Six, 11, 10, 17, 14. A sequence of scores that could get you dropped if you were a specialist batsman. But these are team totals, recorded in a span of six days; they are five of the ten lowest totals in women's T20Is. The team in question was Mali. Their tormentors were Rwanda and Uganda, in June this year.
Ever since the ICC granted international status to all T20s between its 104 members - for women from July 1, 2018 and men from January 1, 2019 - there has been a clutch of such numbers. On the one hand, smaller teams have been given a platform, helping spread the game. On the other, the record books are being inundated. For instance, before the ruling, the lowest team total in women's T20Is was Malaysia's 27 against India in the 2018 Asia Cup. That is now joint 16th on the list. And men's cricket has some equally strange numbers. Here's a look at some of these records:
Highest and lowest team totals
Mali were at the wrong end of the highest and second-highest women's T20I totals - Uganda's 314 for 2 and Tanzania's 285 for 1. The highest women's T20I total between two ODI-playing nations is England's 250 for 3 against Australia.
In men's T20Is, Czech Republic have equalled Afghanistan's record for the highest team total with their 278 for 4 against Turkey last August. In that match, Turkey were shot out for 21, the lowest in the format. The next two lowest team totals also belong to Turkey: 28 v Luxembourg and 32 v Austria. The previous lowest was Netherlands' 39 against Sri Lanka in 2014, which is now in fourth place.
Largest victory margins
With such large - and small - totals, we're also seeing some of the biggest win margins recorded. Three of the four biggest victories (in terms of runs) in women's T20Is have come against Mali, when they lost by 304 runs to Uganda, by 268 runs to Tanzania, and by 216 runs to Rwanda. In third place is Maldives' 249-run defeat to Bangladesh. Pakistan's 147-run win over Malaysia, which was the largest in June last year, has now slipped to 12th position.
Mali batted first when they were dismissed for 6 and 11, and Rwanda and Tanzania took just four balls each to chase down the bite-sized targets. Meanwhile, Nepal women needed five deliveries to chase down a target of 17 against Maldives.
In men's cricket, Turkey were trounced by 257 and 173 runs by Czech Republic and Romania respectively, the second one just a shade bigger than Sri Lanka's 172-run victory over Kenya at the 2007 World T20.
Fastest fifties and hundreds
Austria's Mirza Ahsan took only 13 balls to reach his half-century against Luxembourg, making it the second fastest fifty in men's T20Is, after Yuvraj Singh's 12-ball effort against England at the 2007 World T20. The day before, at the same venue, Czech Republic's Sudesh Wickramasekara reached the three-figure mark against Turkey in 35 balls, equalling Rohit Sharma's and David Miller's joint record for the fastest T20I hundred.
One reason women's teams have managed big totals without threatening the fastest hundred and fastest fifty records is the generous helpings of extras they have received from their unfortunate opponents: Uganda's 314 for 2 against Mali, for example, included 61 extras.
But the record belongs to Costa Rica women, who gave away 67 extras (35 wides and 32 no-balls) against Mexico.
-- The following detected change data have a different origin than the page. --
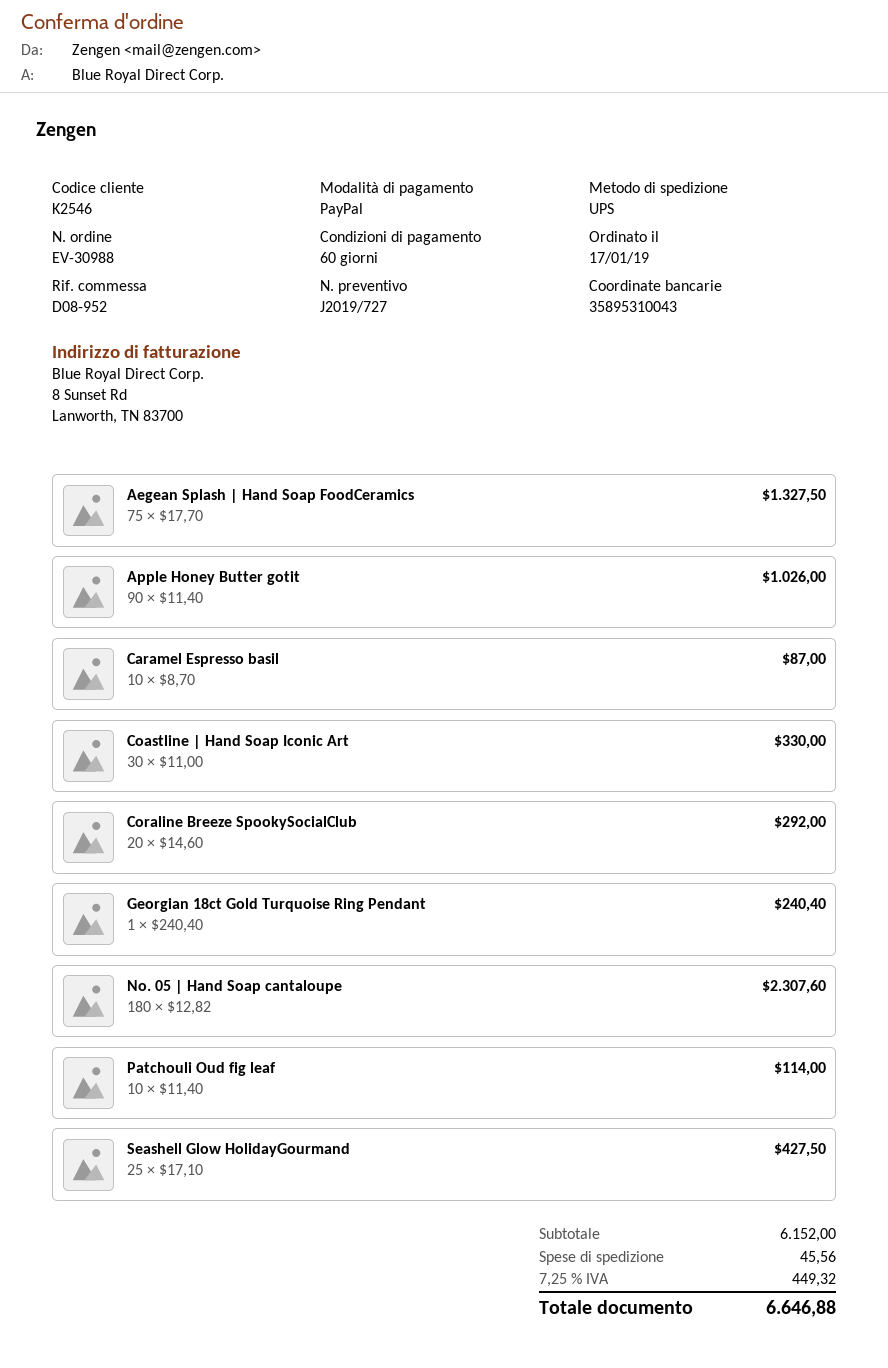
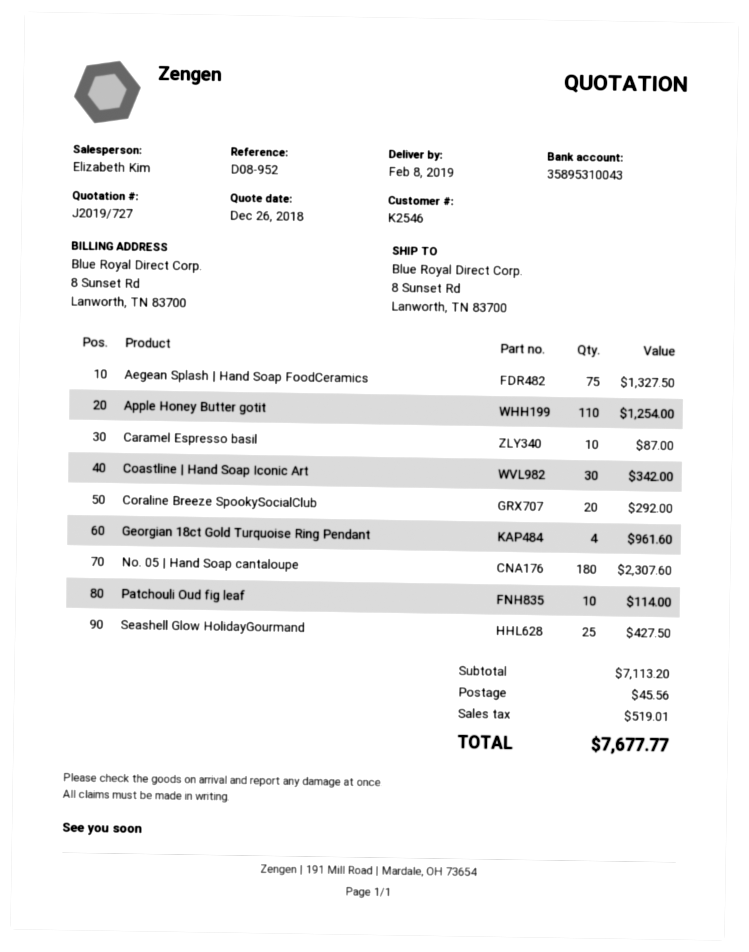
Apple Honey Butter gotit: 90 for 1026.00 -> 110 for 1254.00
Coastline | Hand Soap Iconic Art: 30 for 330.00 -> 30 for 342.00
Georgian 18ct Gold Turquoise Ring Pendant: 1 for 240.40 -> 4 for 961.60
subtotal: 6152.00 -> 7113.20
tax: 449.32 -> 519.01
total: 6646.88 -> 7677.77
Then Mexico returned the favour with 33 wides and 14 no-balls, making it a record 114 extras for the match. Previously, there had not been more than 35 in a match.
Turkey tops the list in men's T20Is, having conceded 39 to Czech Republic (when they scored 278 for 4), followed by the 36 they gave away against Romania. In third place is the 36 extras by Serbia against Bulgaria.
Youngest and oldest players
At 14 years and 211 days, Kuwait's Meet Bhavsar became the youngest to play a men's T20I. At the other end of the spectrum is Turkey's Osman Goker, who was 59 years and 181 days old when he took the field against Romania. So far Turkey have fielded four cricketers aged 54 or more. Before the ICC ruling, the two records belonged to Ireland's Josh Little (16y 309d) and ex-Australia player Ryan Campbell, who turned out for Hong Kong at the age of 44.
The youngest in women's T20Is is Nia Greig of Jersey; she was all of 11 years and 40 days old on her debut. Two days later, Jersey fielded another 11-year-old, Taci Alker. In fact, the Jersey side that took on France in July had eight players aged 14 or under, while their captain, Rosa Hill, is over 51.
There have been three women players older than Hill: Belize's Yvette Reynolds was 55 when she played against Costa Rica. And Mexico's S Hernandez and Netherlands' Caroline de Fouw were 53 and 52 respectively when they played against Brazil and Uganda.